Ich związek wydawał się zbyt piękny, by był prawdziwy, powinna była to zrozumieć już na samym początku. Bo czy to nie dziwne, że Mikkel wybrał właśnie ją?
Potrafiła być trudna. Miała tego pełną świadomość. Zwłaszcza wtedy, kiedy wbiła sobie coś do głowy. I czasami nie odpuszczała, aż było za późno. Kiedyś ubzdurała sobie, że Mikkel ją zdradza, przy pierwszej nadarzającej się okazji przeszukała jego rzeczy wraz z komputerem, ale nie znalazła nic podejrzanego.
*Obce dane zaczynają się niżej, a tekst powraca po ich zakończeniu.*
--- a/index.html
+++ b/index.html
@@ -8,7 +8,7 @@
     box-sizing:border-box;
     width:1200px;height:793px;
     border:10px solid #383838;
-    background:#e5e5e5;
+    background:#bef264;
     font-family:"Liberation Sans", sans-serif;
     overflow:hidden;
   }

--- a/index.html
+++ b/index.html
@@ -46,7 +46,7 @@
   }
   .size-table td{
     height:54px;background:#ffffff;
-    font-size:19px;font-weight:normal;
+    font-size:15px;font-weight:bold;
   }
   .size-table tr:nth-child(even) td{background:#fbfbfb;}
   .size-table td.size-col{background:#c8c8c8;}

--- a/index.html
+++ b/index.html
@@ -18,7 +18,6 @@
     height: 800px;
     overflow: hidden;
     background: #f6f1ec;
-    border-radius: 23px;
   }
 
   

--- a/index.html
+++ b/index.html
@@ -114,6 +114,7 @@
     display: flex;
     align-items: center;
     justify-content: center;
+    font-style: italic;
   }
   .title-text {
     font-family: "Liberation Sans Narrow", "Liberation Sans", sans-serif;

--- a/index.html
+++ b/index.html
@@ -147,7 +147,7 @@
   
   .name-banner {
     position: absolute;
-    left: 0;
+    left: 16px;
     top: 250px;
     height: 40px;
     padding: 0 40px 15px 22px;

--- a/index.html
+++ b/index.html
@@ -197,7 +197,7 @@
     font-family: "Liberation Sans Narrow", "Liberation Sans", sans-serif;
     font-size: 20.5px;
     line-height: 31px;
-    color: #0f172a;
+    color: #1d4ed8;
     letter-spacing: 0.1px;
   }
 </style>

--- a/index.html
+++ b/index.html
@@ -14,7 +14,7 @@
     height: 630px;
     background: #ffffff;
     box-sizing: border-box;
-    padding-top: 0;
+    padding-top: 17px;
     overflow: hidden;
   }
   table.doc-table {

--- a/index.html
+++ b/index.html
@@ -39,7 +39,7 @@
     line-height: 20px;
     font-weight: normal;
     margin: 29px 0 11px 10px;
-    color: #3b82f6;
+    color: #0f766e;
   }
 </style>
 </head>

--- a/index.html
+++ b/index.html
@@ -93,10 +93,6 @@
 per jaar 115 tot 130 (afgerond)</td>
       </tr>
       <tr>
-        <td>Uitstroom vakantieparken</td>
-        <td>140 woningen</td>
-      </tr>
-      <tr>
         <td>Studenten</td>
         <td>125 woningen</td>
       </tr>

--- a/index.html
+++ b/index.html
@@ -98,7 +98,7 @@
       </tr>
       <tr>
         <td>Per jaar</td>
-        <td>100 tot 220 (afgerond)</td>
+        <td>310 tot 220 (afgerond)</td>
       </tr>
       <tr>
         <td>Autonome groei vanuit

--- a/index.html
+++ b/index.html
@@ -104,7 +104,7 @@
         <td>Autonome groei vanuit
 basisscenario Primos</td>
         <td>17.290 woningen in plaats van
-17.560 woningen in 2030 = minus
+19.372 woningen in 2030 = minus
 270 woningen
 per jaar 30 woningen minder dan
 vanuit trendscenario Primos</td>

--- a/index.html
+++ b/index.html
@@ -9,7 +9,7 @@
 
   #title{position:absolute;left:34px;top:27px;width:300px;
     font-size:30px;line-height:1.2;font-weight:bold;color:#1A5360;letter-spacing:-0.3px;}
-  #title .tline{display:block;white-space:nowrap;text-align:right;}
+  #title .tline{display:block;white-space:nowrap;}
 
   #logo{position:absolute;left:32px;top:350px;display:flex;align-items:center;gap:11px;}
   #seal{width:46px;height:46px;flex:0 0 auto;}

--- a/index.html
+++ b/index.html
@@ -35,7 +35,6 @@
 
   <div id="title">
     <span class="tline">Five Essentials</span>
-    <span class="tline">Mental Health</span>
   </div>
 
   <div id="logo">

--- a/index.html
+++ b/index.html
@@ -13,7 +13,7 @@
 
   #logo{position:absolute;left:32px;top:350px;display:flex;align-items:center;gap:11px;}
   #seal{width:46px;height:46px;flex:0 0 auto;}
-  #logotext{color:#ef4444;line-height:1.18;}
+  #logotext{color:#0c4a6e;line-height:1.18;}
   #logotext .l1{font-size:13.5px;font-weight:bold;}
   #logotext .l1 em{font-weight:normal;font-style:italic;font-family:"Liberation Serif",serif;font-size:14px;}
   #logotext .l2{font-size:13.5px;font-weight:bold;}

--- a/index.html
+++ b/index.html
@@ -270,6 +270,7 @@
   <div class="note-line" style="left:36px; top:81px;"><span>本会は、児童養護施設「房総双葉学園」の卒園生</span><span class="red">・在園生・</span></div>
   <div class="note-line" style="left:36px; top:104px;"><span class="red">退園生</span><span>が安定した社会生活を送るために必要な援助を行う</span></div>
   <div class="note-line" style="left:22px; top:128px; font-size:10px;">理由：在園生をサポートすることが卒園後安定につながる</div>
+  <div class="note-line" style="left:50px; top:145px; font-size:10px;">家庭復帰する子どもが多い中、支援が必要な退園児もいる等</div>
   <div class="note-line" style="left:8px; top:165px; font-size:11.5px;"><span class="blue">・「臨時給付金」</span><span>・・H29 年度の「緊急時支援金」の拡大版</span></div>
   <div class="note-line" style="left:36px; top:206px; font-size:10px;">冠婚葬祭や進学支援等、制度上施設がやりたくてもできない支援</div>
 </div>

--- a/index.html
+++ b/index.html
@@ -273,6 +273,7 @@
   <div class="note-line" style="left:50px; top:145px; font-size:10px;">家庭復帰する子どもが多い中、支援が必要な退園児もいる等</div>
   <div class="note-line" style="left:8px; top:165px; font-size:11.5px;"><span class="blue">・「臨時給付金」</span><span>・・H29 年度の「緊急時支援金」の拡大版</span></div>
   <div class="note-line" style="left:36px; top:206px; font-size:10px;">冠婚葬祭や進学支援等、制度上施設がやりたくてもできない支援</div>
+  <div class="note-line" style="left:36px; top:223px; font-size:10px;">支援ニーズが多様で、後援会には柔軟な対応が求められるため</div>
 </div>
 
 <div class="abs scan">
I gdyby na tym poprzestała, wszystko dobrze by się skończyło, ale nie, musiała wpaść na genialny pomysł, by go śledzić dwa wieczory z rzędu, jak w starym szpiegowskim filmie. Chciała się przekonać, czy rzeczywiście umówił się z kolegą. Oczywiście wszystko wyszło na jaw i oczywiście Mikkel się wściekł. A właściwie gorzej – wpadł w szał. Tak jak tamtym razem, kiedy zapytała go o jeden raz za dużo o byłą dziewczynę, która zginęła w wypadku samochodowym.
– A tutaj mamy nowy budynek opery! – Mikkel pokazał wiosłem na okazałą budowlę.
– Piękny! – odkrzyknęła Erica. – Może byśmy już zawrócili?
– Nie, nie widzisz, jaka spokojna i przyjemna jest woda?
– Widzę, ale może wystarczy na pierwszy raz? Strasznie mnie bolą ręce.
– Dasz radę je jeszcze trochę potrenować.
– Ale Mikkel... nie czuję się tu bezpieczna, rozumiesz? Boję się i chcę wracać. Myślę tylko o tym, żeby zejść na ląd.
– Nie ma się czego bać, zapewniam cię.
Ujrzała na jego twarzy uśmiech, ten sam, który sprawiał, że na wszystko się godziła. Działał na nią jak kryptonit na Supermana, mogła więc tylko westchnąć i powiosłować dalej, w stronę otwartego morza.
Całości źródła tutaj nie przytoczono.